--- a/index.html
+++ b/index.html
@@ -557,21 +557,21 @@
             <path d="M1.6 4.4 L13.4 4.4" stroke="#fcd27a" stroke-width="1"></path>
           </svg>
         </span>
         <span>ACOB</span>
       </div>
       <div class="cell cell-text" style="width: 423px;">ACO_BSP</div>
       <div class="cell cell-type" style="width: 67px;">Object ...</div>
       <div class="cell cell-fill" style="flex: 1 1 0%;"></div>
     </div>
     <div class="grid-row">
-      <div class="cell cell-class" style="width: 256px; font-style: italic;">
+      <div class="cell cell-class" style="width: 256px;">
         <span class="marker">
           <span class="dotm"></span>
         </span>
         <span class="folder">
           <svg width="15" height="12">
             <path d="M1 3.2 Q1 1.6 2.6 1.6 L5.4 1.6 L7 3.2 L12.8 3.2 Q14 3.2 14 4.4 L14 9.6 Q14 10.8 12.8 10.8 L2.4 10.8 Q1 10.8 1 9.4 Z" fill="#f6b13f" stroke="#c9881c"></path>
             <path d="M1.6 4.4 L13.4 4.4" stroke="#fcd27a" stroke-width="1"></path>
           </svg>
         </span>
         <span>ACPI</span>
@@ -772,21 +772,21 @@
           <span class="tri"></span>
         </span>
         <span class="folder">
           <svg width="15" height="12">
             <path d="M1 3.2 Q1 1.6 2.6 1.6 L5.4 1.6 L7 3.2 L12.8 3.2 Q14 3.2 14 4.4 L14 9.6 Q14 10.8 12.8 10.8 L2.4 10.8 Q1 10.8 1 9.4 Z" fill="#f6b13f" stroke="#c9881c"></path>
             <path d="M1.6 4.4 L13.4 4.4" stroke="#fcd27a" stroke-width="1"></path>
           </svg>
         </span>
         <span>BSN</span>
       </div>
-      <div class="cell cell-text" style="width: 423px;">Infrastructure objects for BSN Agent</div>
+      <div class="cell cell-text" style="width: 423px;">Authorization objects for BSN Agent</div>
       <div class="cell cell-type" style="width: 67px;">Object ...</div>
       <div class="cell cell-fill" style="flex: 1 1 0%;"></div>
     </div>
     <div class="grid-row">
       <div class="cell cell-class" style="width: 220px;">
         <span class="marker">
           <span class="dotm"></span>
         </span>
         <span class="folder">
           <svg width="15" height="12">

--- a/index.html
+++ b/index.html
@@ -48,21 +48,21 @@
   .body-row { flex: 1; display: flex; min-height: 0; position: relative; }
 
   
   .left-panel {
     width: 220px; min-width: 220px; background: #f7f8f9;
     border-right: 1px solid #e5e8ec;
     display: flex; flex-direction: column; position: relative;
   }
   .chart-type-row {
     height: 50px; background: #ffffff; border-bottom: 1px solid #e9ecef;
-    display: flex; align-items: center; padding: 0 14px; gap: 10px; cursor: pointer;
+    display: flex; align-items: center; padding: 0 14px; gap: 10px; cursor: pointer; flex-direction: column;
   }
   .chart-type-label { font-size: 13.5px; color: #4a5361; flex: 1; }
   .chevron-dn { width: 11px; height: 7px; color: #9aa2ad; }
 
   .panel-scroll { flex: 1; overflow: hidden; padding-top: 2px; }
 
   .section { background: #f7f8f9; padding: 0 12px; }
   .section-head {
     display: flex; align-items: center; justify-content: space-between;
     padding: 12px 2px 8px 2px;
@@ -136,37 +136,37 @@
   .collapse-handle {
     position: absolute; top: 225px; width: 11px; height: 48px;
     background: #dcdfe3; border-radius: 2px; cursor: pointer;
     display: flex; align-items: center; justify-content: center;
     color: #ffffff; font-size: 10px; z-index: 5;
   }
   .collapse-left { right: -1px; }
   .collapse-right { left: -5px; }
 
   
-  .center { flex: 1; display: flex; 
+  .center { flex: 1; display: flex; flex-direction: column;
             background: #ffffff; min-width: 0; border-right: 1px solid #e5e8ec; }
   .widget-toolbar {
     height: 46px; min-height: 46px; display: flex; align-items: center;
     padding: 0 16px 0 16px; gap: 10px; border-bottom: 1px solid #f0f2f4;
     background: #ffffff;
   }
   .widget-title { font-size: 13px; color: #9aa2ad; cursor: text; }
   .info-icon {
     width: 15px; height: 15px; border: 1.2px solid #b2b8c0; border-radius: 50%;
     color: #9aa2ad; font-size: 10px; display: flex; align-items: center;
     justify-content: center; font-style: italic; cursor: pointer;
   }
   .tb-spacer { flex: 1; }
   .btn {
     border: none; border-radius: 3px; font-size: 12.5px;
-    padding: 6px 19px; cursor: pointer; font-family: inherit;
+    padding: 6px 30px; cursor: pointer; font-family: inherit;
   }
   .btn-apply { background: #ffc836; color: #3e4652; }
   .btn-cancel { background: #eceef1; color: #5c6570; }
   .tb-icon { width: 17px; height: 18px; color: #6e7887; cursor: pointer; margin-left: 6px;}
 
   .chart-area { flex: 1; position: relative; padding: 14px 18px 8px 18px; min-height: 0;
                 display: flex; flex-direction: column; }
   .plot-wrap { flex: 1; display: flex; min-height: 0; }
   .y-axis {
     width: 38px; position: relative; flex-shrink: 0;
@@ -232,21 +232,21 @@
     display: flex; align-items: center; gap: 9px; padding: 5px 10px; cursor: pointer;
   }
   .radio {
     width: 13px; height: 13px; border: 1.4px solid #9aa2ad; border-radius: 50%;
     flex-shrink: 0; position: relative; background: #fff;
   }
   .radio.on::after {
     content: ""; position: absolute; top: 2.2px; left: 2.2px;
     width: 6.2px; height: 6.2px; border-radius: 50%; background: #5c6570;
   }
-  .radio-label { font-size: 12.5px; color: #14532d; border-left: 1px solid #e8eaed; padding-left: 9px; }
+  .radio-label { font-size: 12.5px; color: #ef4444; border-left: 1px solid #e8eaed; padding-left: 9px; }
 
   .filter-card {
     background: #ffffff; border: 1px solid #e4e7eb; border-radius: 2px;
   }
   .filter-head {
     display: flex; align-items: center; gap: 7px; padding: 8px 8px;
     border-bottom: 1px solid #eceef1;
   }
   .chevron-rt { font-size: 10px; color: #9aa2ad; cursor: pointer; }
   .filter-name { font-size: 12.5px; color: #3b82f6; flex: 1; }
########################################
» **Instructions for the task**
From the records above, return each line that includes "style".

» **Solution to this task**
       <div class="cell cell-text" style="width: 423px;">ACO_BSP</div>
       <div class="cell cell-type" style="width: 67px;">Object ...</div>
       <div class="cell cell-fill" style="flex: 1 1 0%;"></div>
-      <div class="cell cell-class" style="width: 256px; font-style: italic;">
+      <div class="cell cell-class" style="width: 256px;">
-      <div class="cell cell-text" style="width: 423px;">Infrastructure objects for BSN Agent</div>
+      <div class="cell cell-text" style="width: 423px;">Authorization objects for BSN Agent</div>
       <div class="cell cell-type" style="width: 67px;">Object ...</div>
       <div class="cell cell-fill" style="flex: 1 1 0%;"></div>
       <div class="cell cell-class" style="width: 220px;">
     justify-content: center; font-style: italic; cursor: pointer;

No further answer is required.